Do not copy the pictures. Write out the lines from the start of the entries through the line containing "[175,137,184,153] [139,161,156,177] )".

#### [EXTRACTED RECORDS]
__________

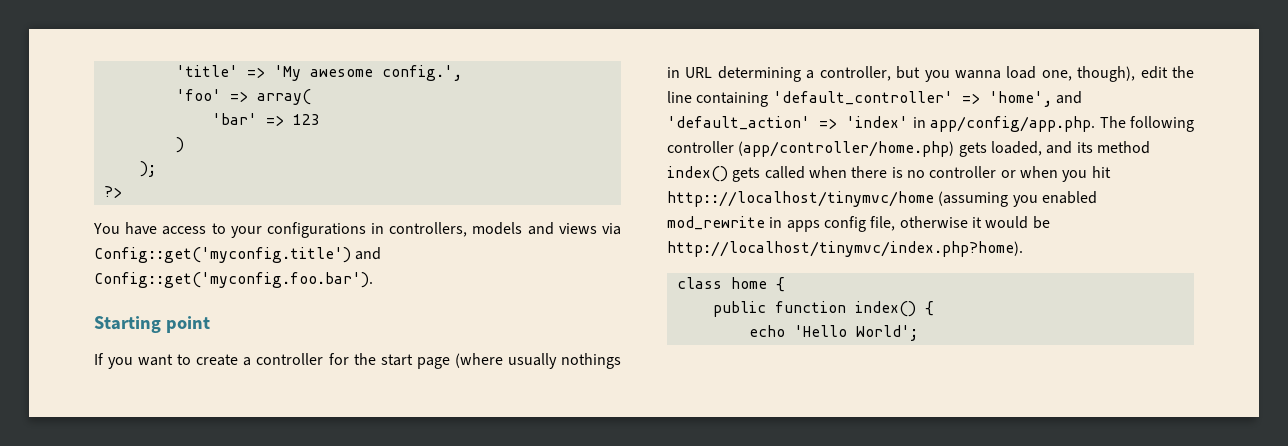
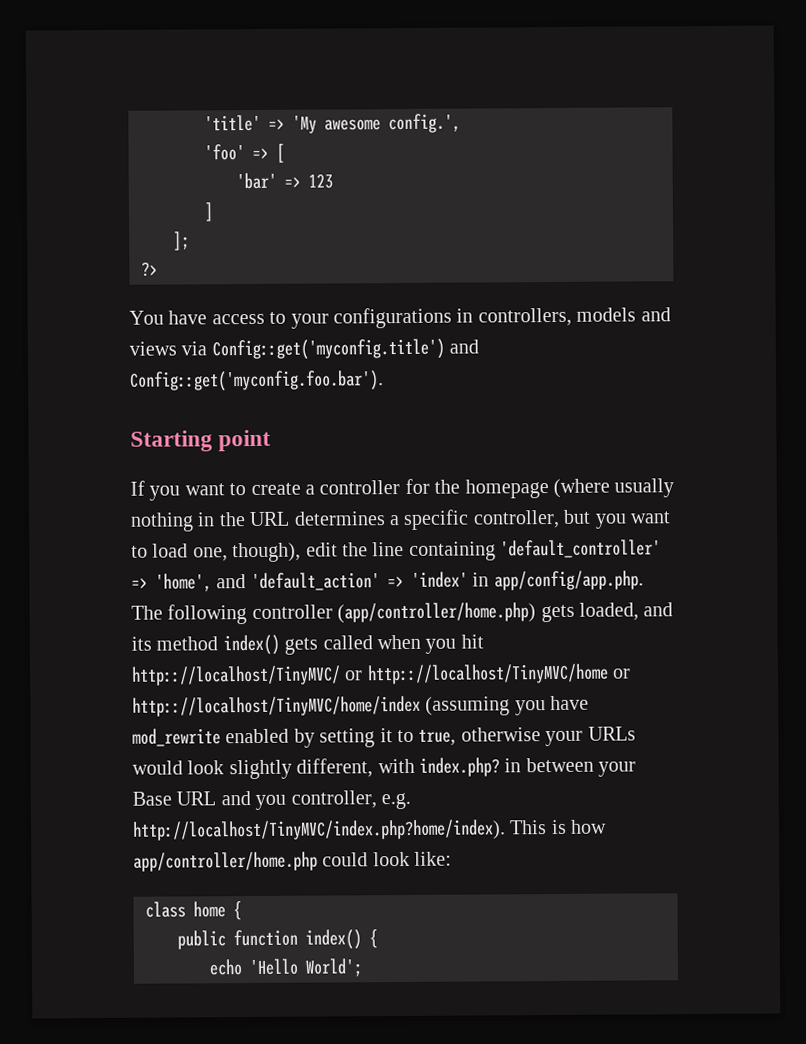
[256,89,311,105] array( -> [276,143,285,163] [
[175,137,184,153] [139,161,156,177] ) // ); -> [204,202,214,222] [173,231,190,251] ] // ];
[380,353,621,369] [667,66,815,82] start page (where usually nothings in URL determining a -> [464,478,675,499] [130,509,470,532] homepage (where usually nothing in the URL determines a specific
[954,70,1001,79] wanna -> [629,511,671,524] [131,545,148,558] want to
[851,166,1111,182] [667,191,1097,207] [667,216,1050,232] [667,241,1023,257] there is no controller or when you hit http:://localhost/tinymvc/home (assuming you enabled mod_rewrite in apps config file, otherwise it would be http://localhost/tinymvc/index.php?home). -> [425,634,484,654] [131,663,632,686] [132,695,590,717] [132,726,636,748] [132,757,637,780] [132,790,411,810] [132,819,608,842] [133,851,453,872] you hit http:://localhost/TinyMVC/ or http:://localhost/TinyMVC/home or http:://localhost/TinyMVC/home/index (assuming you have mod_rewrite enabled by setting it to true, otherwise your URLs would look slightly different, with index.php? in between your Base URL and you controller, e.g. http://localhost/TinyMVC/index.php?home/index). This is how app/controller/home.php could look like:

__________

#### [YOUR RESPONSE]
[256,89,311,105] array( -> [276,143,285,163] [
[175,137,184,153] [139,161,156,177] ) // ); -> [204,202,214,222] [173,231,190,251] ] // ];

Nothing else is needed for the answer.